Copies of all lines that contain "none" are needed; take them from the data below.

[Revision comparison data]
──────────────────────────────
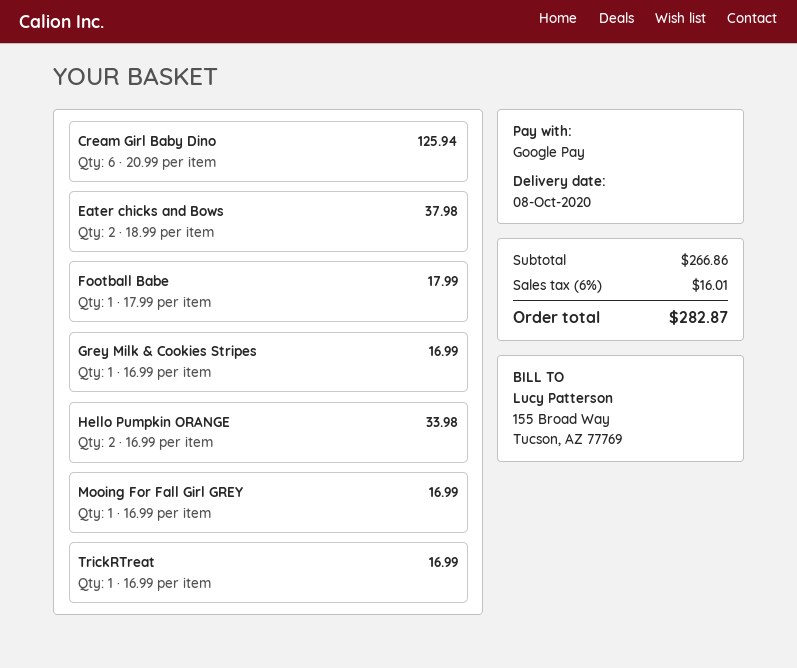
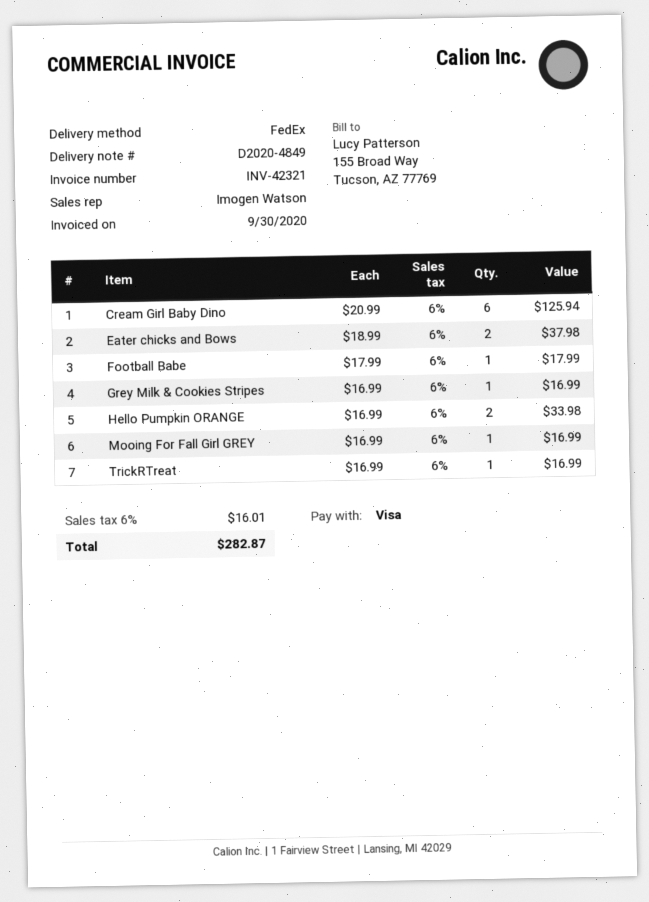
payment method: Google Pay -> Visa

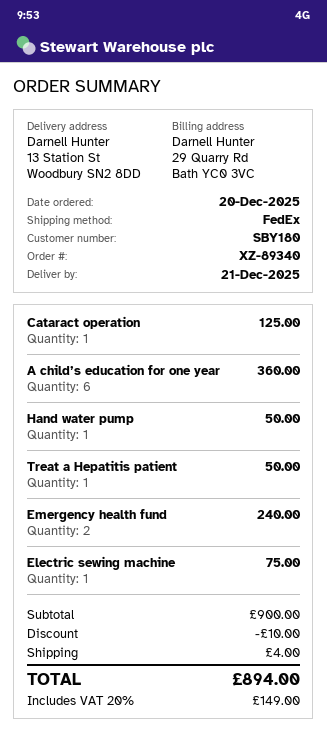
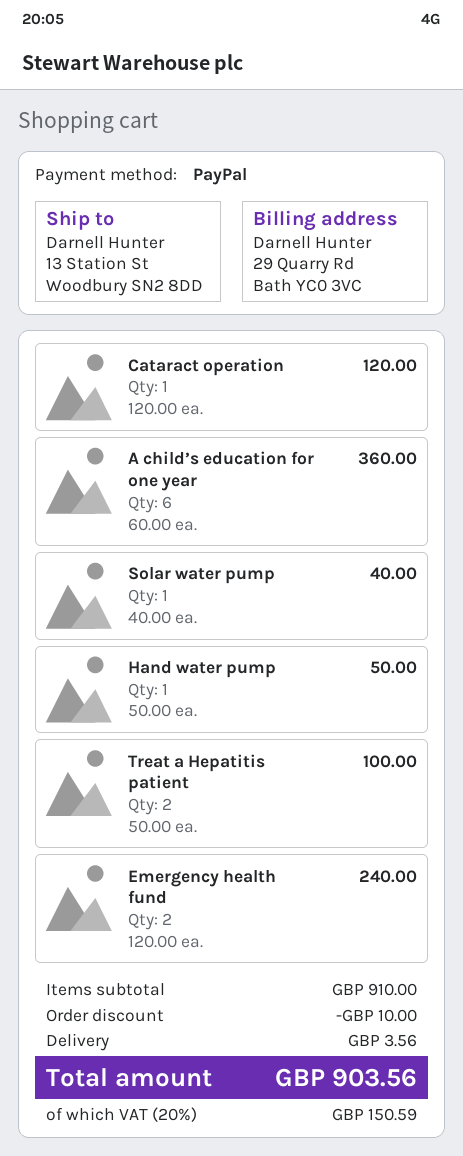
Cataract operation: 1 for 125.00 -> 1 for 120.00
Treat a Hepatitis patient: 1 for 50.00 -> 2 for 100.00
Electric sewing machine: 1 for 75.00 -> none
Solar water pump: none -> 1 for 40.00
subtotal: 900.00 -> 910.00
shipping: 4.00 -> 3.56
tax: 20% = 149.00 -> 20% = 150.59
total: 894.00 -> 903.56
──────────────────────────────
WRITTEN RESPONSE:
Electric sewing machine: 1 for 75.00 -> none
Solar water pump: none -> 1 for 40.00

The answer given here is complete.